Similar results were obtained when researchers ran the variations of the study again with another group of 24 babies. In one trial, gazing at the wrongdoer caused the crushing square to fall only half the time—making the punishment less reliable. Another trial saw the eyes removed from character squares to make them more anthropomorphic. In both of those trials too, the babies’ gazed much less frequently at the malefactor after it misbehaved. Researchers recruited yet another group of babies to rerun the original experiment. The squares that were anthropomorphized by the researchers got crushed whenever the babies looked at them. As expected, the babies responded by looking at misbehaving characters more often than in the original experiment. They were acting as judge or jury in order to decide if they liked what was being shown.

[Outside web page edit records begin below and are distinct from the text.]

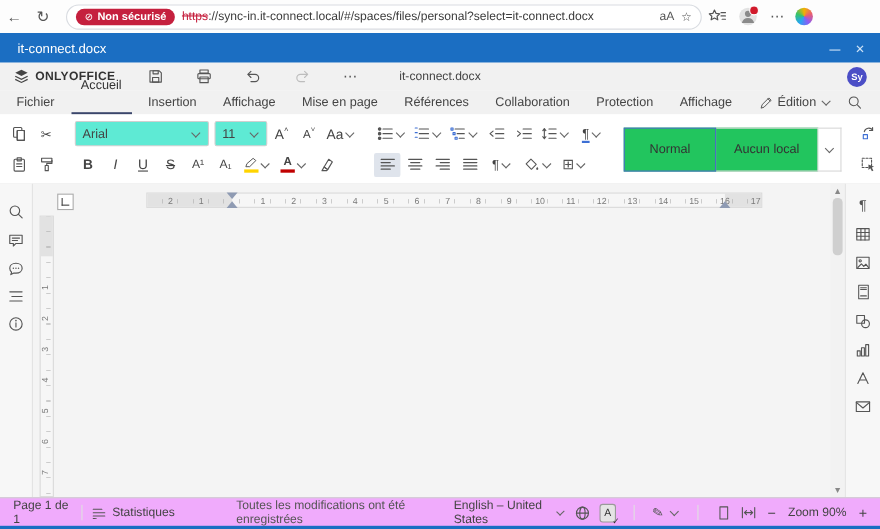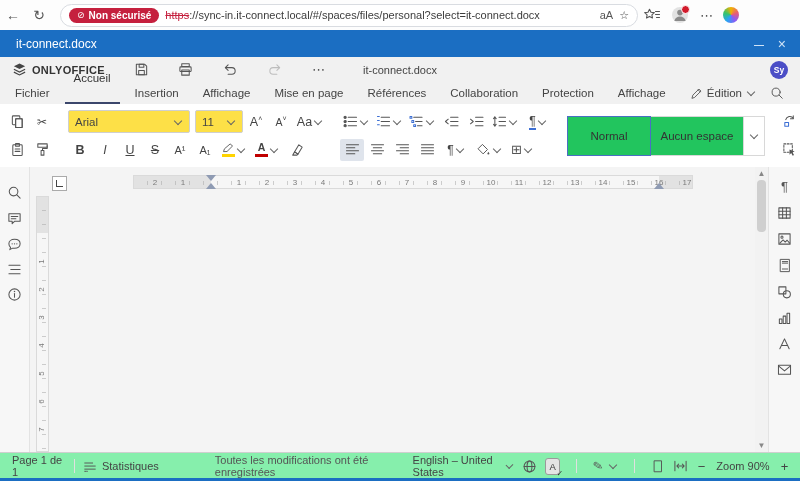"Arial" .selbox { background: #fde047 -> #5eead4 }
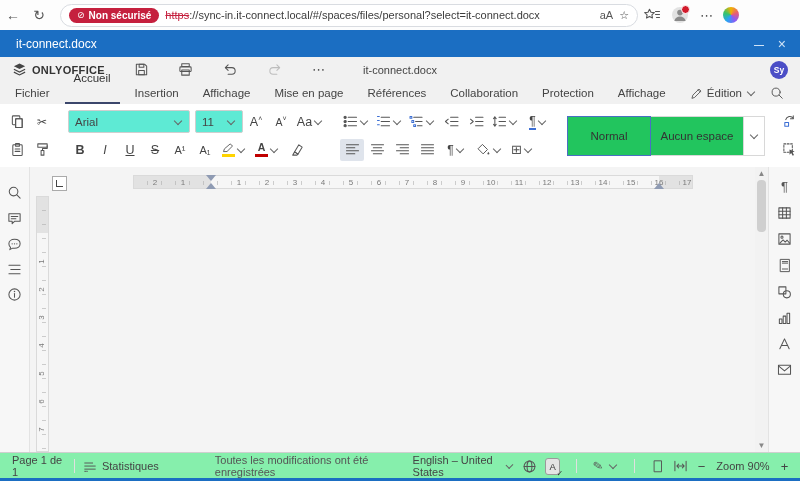"Aucun espace" span.style-cell { text: espace -> local }
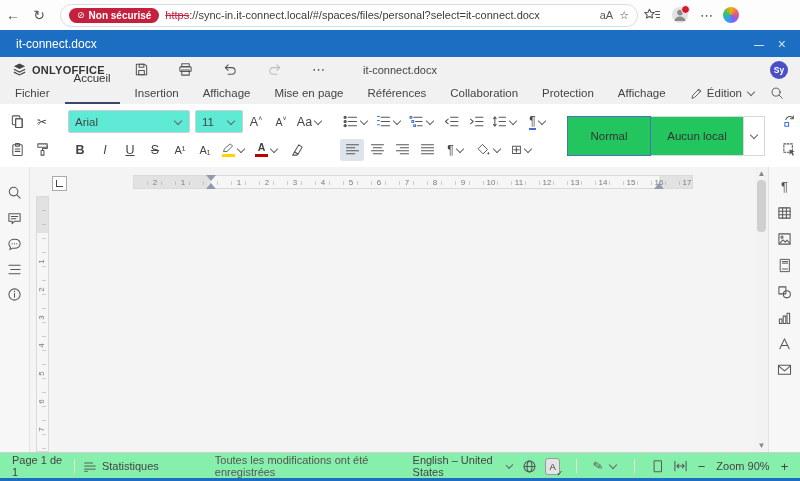"Page 1 de 1" .status { background: #86efac -> #f0abfc }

Researchers believe that the results show that the possibility of third-party punishing is more learned than evolved. This is a result of an universal moral grammar many ethicists and psychologists think human beings were born with.

“The observation of this behavior in very young children indicates that humans may have acquired behavioral tendencies toward moral behavior during the course of evolution,” Kanakogi said in a statement. “Specifically, the punishment of antisocial behavior may have evolved as an important element of human cooperation.”